Try it:
From first line to last, transcribe the listing exactly and skip any image.
╭──
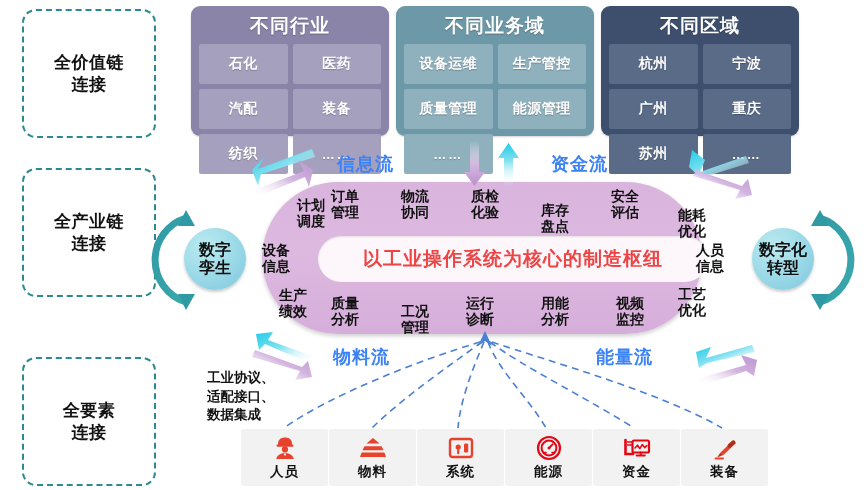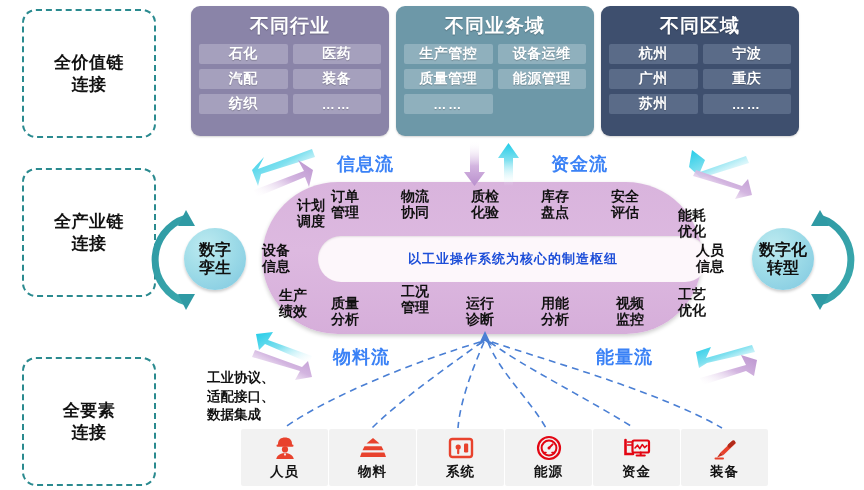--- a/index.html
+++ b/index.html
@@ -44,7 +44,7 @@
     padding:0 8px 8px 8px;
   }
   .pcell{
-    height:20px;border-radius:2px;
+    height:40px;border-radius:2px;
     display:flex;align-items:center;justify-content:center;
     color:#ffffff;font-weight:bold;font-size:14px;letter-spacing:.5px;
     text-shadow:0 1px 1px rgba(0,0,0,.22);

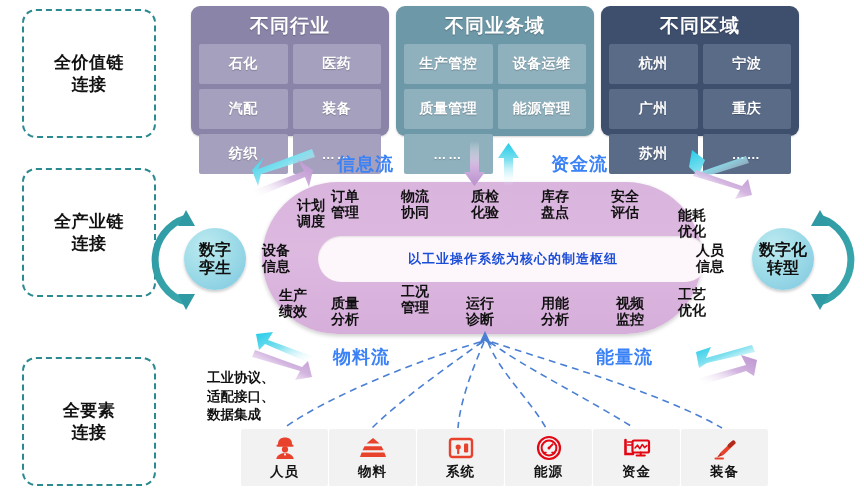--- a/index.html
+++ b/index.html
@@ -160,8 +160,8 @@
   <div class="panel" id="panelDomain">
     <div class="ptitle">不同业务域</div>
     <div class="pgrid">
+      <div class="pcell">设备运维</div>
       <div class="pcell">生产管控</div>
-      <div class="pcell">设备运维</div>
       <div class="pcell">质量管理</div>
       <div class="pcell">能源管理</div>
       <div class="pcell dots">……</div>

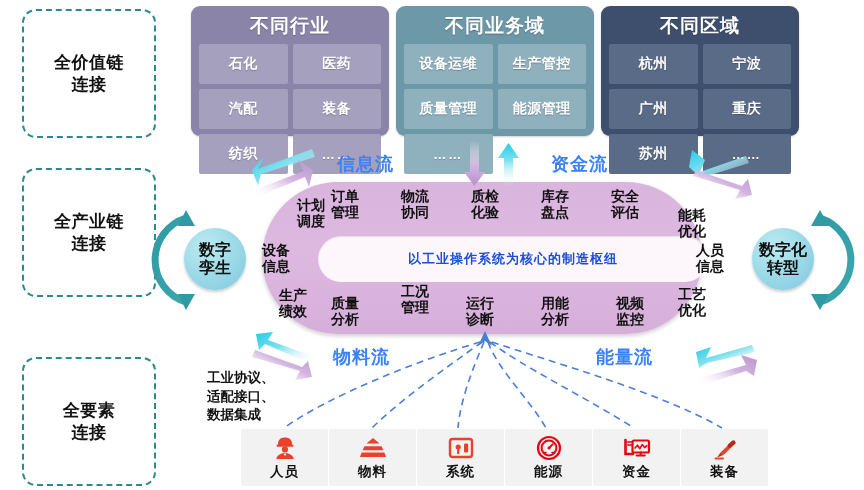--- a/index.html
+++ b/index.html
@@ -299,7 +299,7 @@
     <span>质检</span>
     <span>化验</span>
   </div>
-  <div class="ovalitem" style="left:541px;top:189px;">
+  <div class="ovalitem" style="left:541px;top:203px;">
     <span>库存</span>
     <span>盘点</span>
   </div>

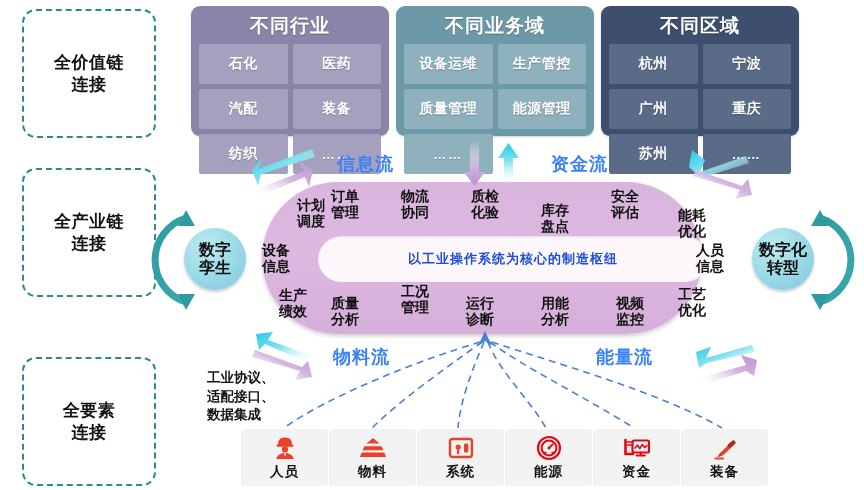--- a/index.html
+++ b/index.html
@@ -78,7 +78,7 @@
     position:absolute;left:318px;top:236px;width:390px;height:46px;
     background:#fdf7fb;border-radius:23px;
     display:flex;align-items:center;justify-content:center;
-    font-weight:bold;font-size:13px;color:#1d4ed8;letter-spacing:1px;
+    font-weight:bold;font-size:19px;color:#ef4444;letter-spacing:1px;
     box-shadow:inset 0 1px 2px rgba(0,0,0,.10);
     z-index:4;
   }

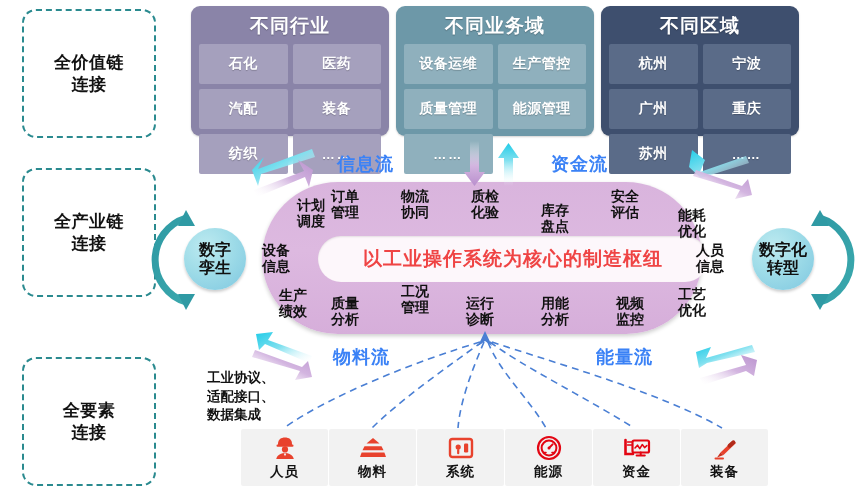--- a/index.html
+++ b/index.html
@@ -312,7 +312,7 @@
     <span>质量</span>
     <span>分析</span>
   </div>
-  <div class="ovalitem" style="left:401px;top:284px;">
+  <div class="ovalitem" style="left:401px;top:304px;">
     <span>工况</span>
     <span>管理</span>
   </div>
╰──
Reply:
--- a/index.html
+++ b/index.html
@@ -44,7 +44,7 @@
     padding:0 8px 8px 8px;
   }
   .pcell{
-    height:20px;border-radius:2px;
+    height:40px;border-radius:2px;
     display:flex;align-items:center;justify-content:center;
     color:#ffffff;font-weight:bold;font-size:14px;letter-spacing:.5px;
     text-shadow:0 1px 1px rgba(0,0,0,.22);

--- a/index.html
+++ b/index.html
@@ -160,8 +160,8 @@
   <div class="panel" id="panelDomain">
     <div class="ptitle">不同业务域</div>
     <div class="pgrid">
+      <div class="pcell">设备运维</div>
       <div class="pcell">生产管控</div>
-      <div class="pcell">设备运维</div>
       <div class="pcell">质量管理</div>
       <div class="pcell">能源管理</div>
       <div class="pcell dots">……</div>

--- a/index.html
+++ b/index.html
@@ -299,7 +299,7 @@
     <span>质检</span>
     <span>化验</span>
   </div>
-  <div class="ovalitem" style="left:541px;top:189px;">
+  <div class="ovalitem" style="left:541px;top:203px;">
     <span>库存</span>
     <span>盘点</span>
   </div>

--- a/index.html
+++ b/index.html
@@ -78,7 +78,7 @@
     position:absolute;left:318px;top:236px;width:390px;height:46px;
     background:#fdf7fb;border-radius:23px;
     display:flex;align-items:center;justify-content:center;
-    font-weight:bold;font-size:13px;color:#1d4ed8;letter-spacing:1px;
+    font-weight:bold;font-size:19px;color:#ef4444;letter-spacing:1px;
     box-shadow:inset 0 1px 2px rgba(0,0,0,.10);
     z-index:4;
   }

--- a/index.html
+++ b/index.html
@@ -312,7 +312,7 @@
     <span>质量</span>
     <span>分析</span>
   </div>
-  <div class="ovalitem" style="left:401px;top:284px;">
+  <div class="ovalitem" style="left:401px;top:304px;">
     <span>工况</span>
     <span>管理</span>
   </div>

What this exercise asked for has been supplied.